Decrease in income reported on QR 7
The county must treat a report in the Submit Month (either on the QR 7 or a separate report) as a voluntary mid-quarter
report, and adjust/supplement the benefit amount for the month the decrease occurred or was reported, whichever is later, if verified timely. (See ACL 09-41 on timely verification in this situation, county assistance, and use of affidavits to verify.) If the decreased income is expected to continue into the next quarter, the report of decreased income on the QR 7 will also be used to determine the next Payment Quarter’s cash aid and food stamp benefit amount.
Benefits “frozen” for the quarter
Generally, once calculated, the food stamp allotment will remain the same throughout the payment quarter. If the household makes a mid-quarter report of a change (i.e., outside the normal QR7 reporting time frame) that would result in increased benefits, the county will adjust the benefits up. [MPP § 63-509(d)] If the mid-quarter report would result in a decrease in aid, the county makes no change, and reminds the household to report the change (again) on the QR7. [MPP § 63-509(d)(7).]
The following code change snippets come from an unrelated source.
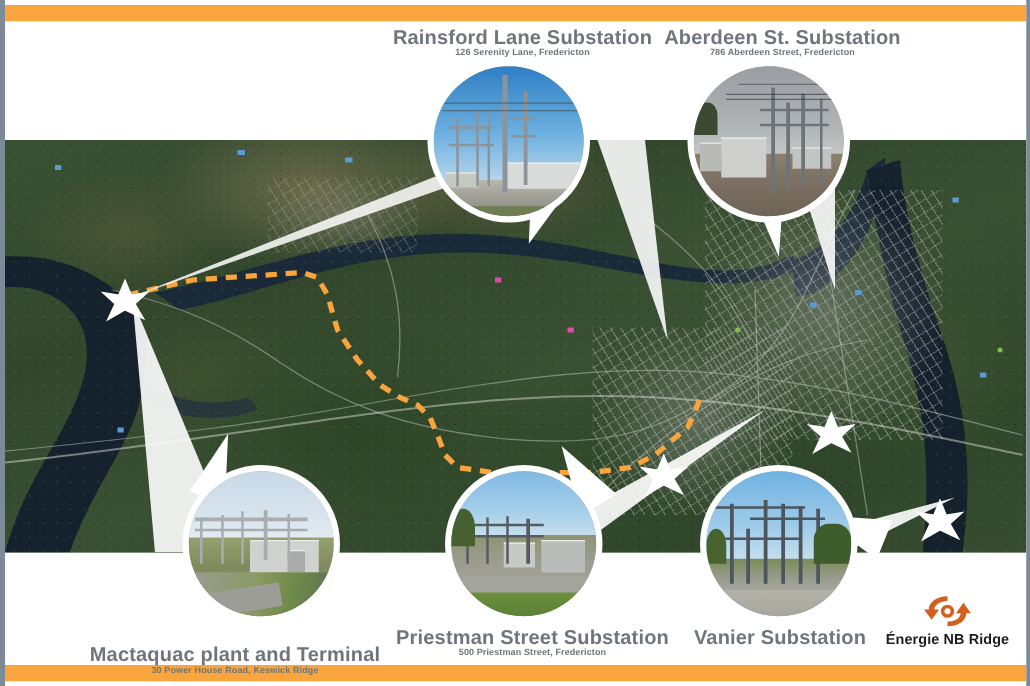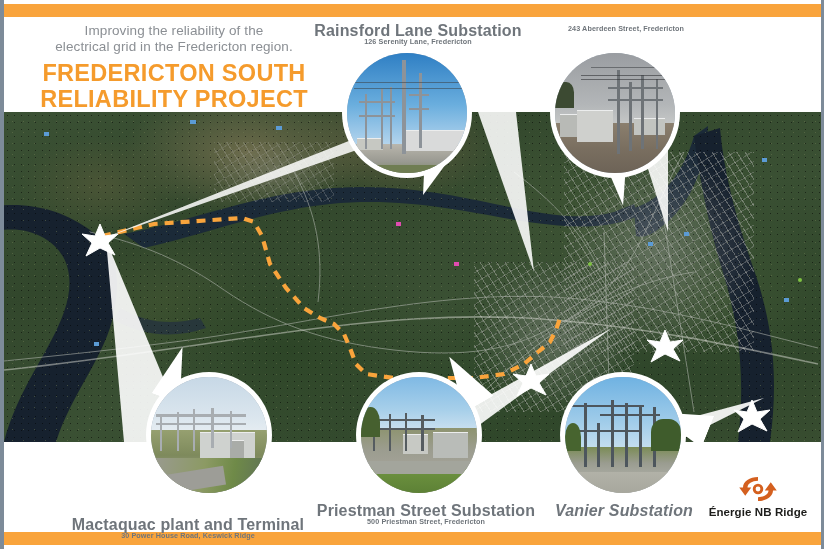"Improving the reliability of the" div.header { html: <div> <div> <div>Improving the reliability of the</div> <div>electrical grid in the Fredericton region.</div> </div> <div> <div>FREDERICTON SOUTH</div> <div>RELIABILITY PROJECT</div> </div> </div> -> none }
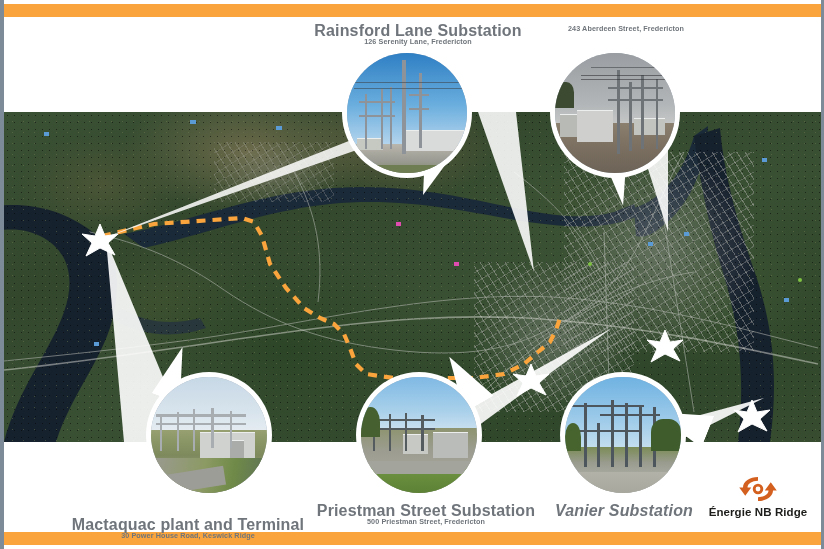"Aberdeen St. Substation" div.t { html: none -> <div>Aberdeen St. Substation</div> }
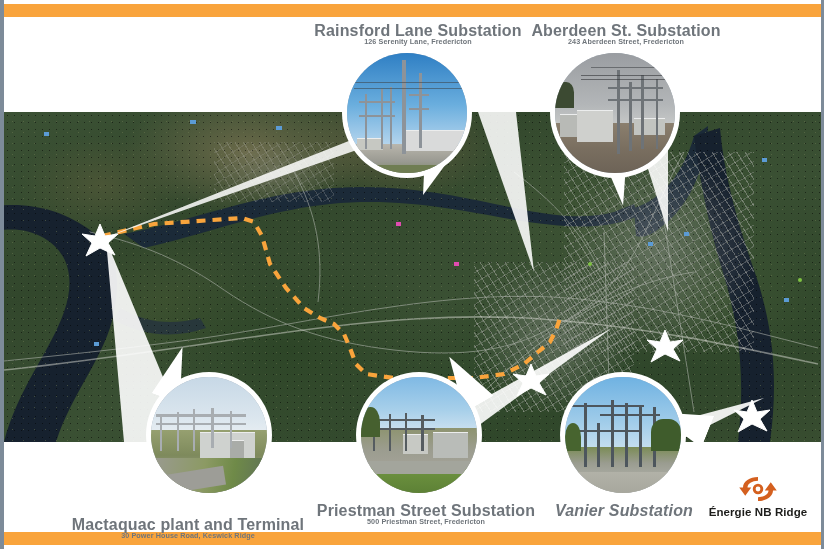"243 Aberdeen Street, Fredericton" div.s { text: 243 -> 786 }
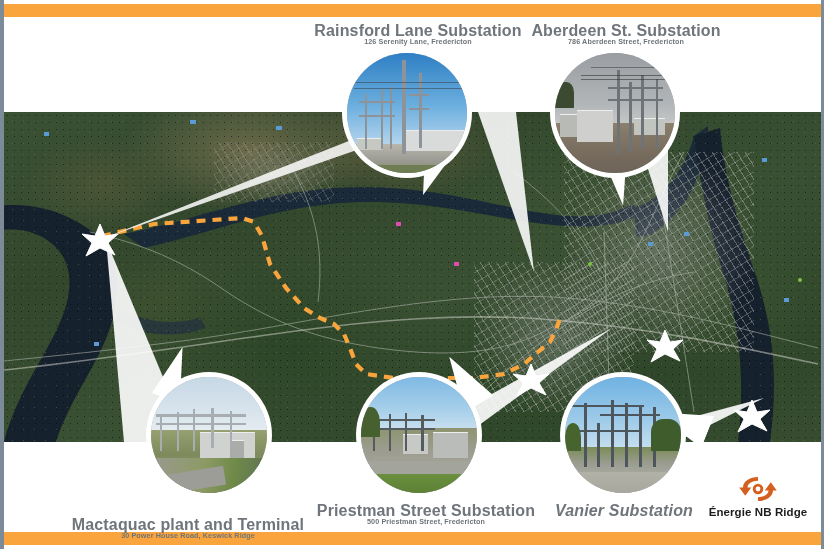"Vanier Substation" div.cap { font-style: italic -> none }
The exceptions are joint CalWORKs/Food Stamps households reporting a disqualifying factor (e.g., fleeing or drug felon, parole violation, or exceeding the “income reporting threshold” (“IRT”); reporting moving out of state; when a county imposes a penalty or sanction; or a member of the household is approved for benefits in another household. [MPP § 63-509(c) and (h)] If a child receiving food stamps is placed in foster care, however, the county shall not remove the child mid-quarter, unless the child is aided in the foster care household. ACIN I-58-08. If a food stamp household not receiving cash aid voluntarily reports mid-quarter of income over 130% of poverty, the county will also take action mid-quarter. [MPP § 63-509(d)(7)(C).]
Adding new/formerly disqualified members
If a household reports a new member, and the county determines the new person is eligible, the county will issue benefits for the new member effective the first of the next payment quarter. [MPP § 63-508.654.] Previously disqualified household members are added to the household beginning the first of the month after the disqualification period ends. [MPP § 63-508.655.]
Resource eligibility determination
The county determines resources only once for the quarter, based on information listed for the data month on the QR7. The county cannot take action mid-quarter, based on resources. [MPP § 63-508.66.] If the QR7 indicates a family is over-resources, the county will discontinue the case at the end of the quarter, by sending a notice at least 10 days prior to the end of the quarter. [MPP § 63-508.66(d).] If the household verifies that it has spent down the resources prior to the discontinuance, the county will rescind the discontinuance. [MPP § 63-508.66(e).] (For related information, see the section about how many resources a household can have.)